Rethinking Supervisor Response to Workplace Impairment
Workplace TrainingBy Logan Tannahill on September 8, 2025
Sending Them Home Is Not a Strategy
By Logan Tannahill CEO, Shift OHS
The Gut Reaction
If one of your workers showed up smelling like alcohol, what would your supervisor do? For some, the answer is still: ‘I’d probably just send them home.
That reaction might feel safe. But it skips the very thing safety leadership requires: process over panic.
“Volume reveals your cracks.” The moment a real-world situation hits, if your team is defaulting to guesswork instead of policy, it means your system’s failing silently and someone is going to pay for it.
The Hidden Risk Is the System
Impairment isn’t always intoxication. Slurred speech could be a medical event. Unsteadiness might be caused by meds. Alcohol smell might come from a cold remedy.

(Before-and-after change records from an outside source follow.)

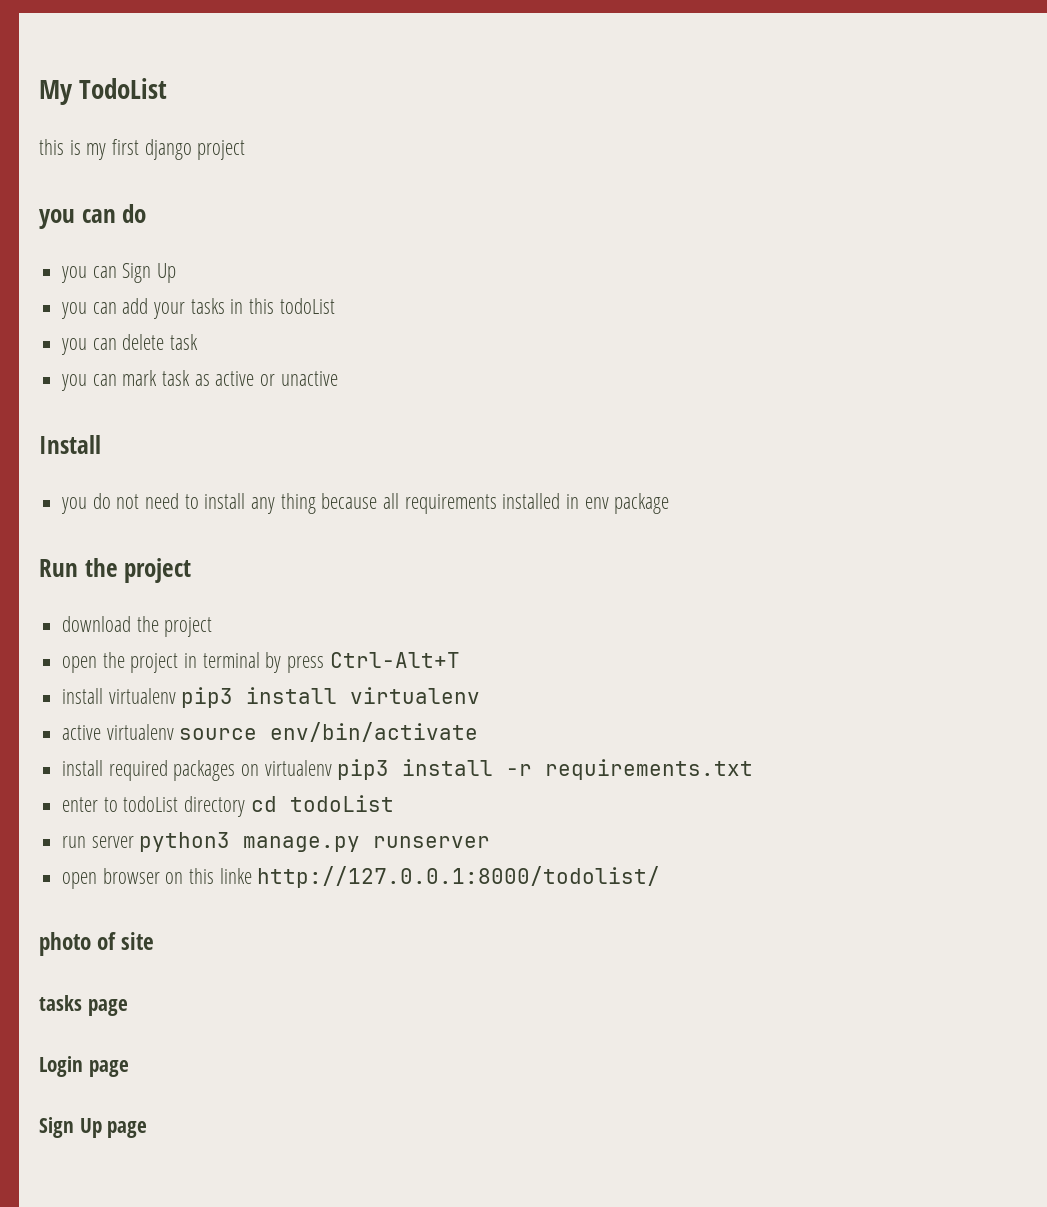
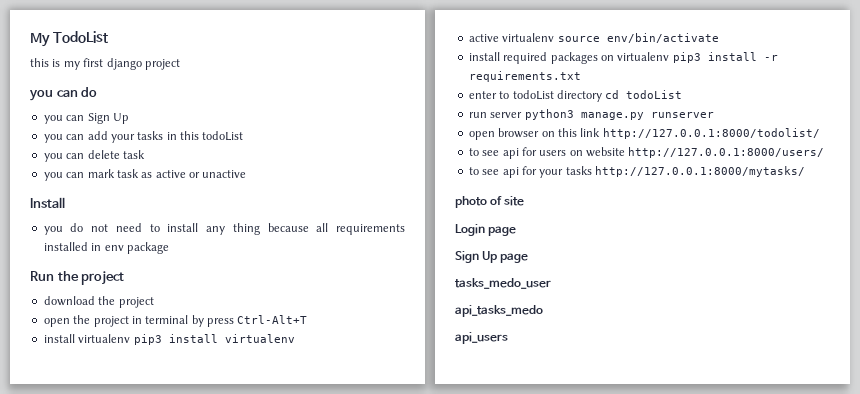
[219,868,252,884] linke -> [580,128,601,137] link
(661, 877) none -> [468,147,825,159] [468,166,805,178] // to see api for users on website http://127.0.0.1:8000/users/ // to see api for your tasks http://127.0.0.1:8000/mytasks/
[39,995,128,1016] // tasks page -> (525, 201) none
(148, 1129) none -> [455,278,551,289] [455,305,543,317] [455,332,508,344] // tasks_medo_user // api_tasks_medo // api_users

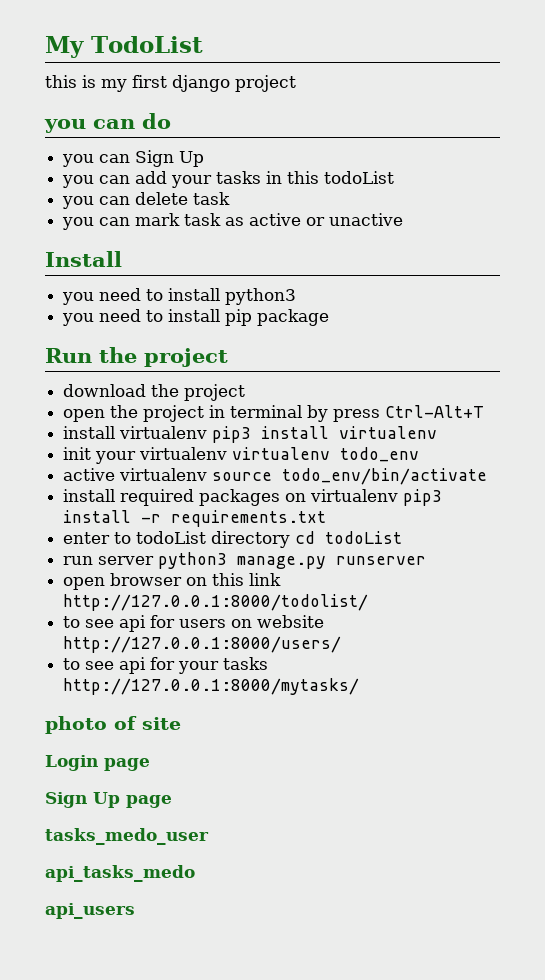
[70,223,405,235] [43,242,124,251] do not need to install any thing because all requirements installed in env -> [99,288,297,305] [62,309,253,326] need to install python3 // you need to install pip
(295, 338) none -> [63,447,420,464] // init your virtualenv virtualenv todo_env
[606,33,719,43] env/bin/activate -> [282,468,488,485] todo_env/bin/activate

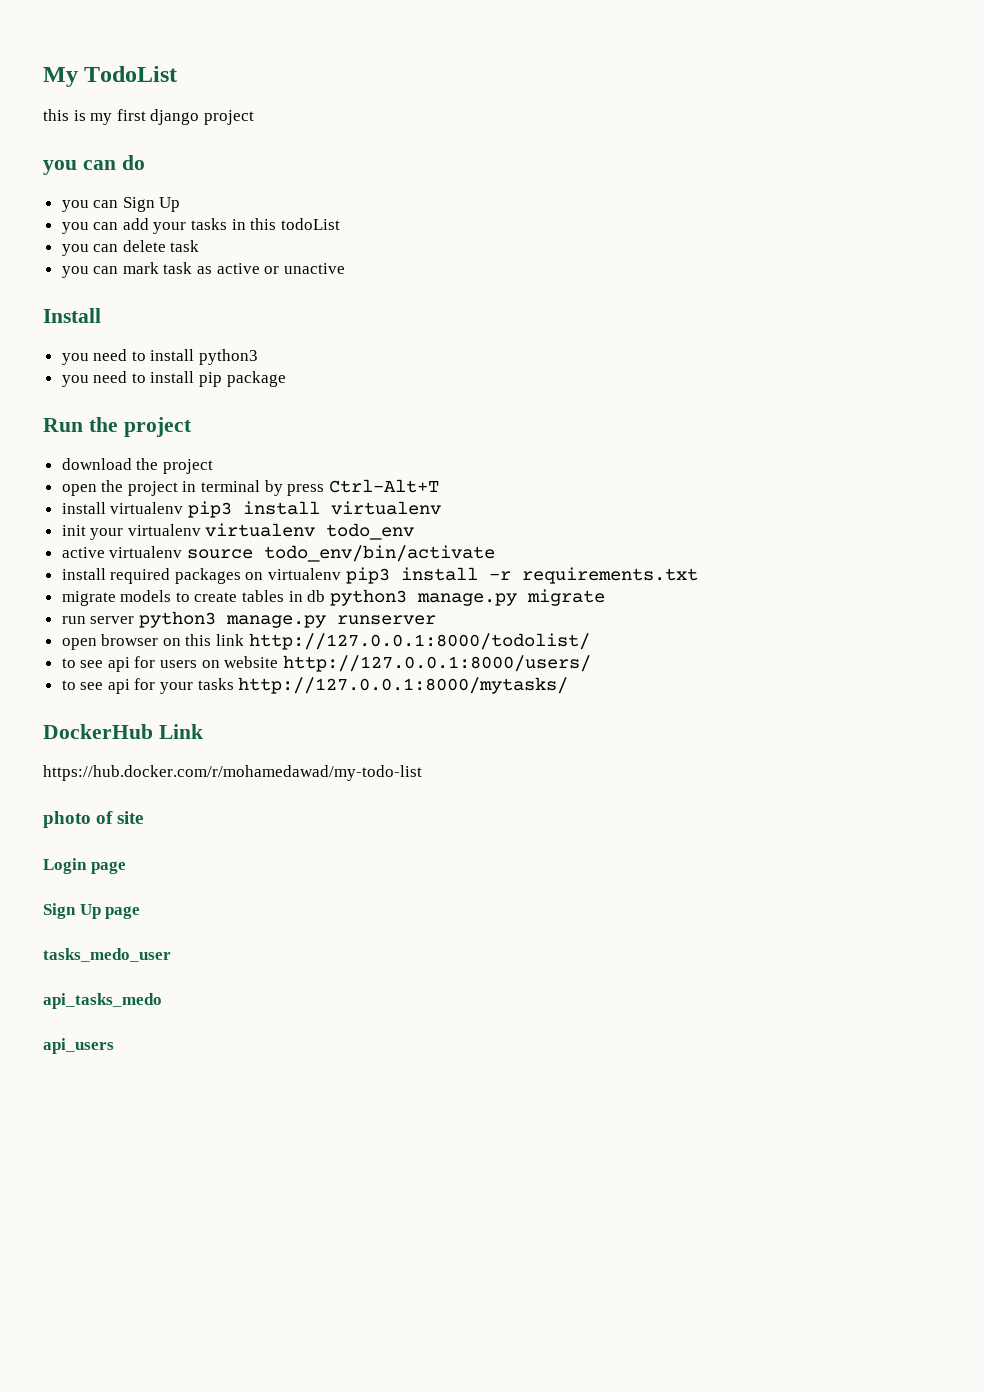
[63,531,403,548] enter to todoList directory cd todoList -> [61,589,605,606] migrate models to create tables in db python3 manage.py migrate
(360, 686) none -> [43,724,203,739] [43,765,422,781] // DockerHub Link // https://hub.docker.com/r/mohamedawad/my-todo-list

But none of that matters if supervisors act before they document. No notes. No facts. No HR looped in. Just “go home.”
That’s not just poor practice, it’s organizational risk dressed as decisiveness.
“What gets measured gets managed.” What gets ignored? Gets you sued.
Peter Drucker
Catching vs. Protecting
At Shift OHS, we don’t train supervisors to “catch” people. We train them to protect everyone: the worker, their peers, the company, and themselves. We get it, your team is busy, short-staffed, and under pressure to deliver. But that’s exactly when judgment calls can cost the most.
And this starts with “Learner Questions” instead of “Judger Questions.”
Instead of: What’s wrong with this person? Try: What facts am I observing? What might be affecting this person’s performance today? What process do I need to follow?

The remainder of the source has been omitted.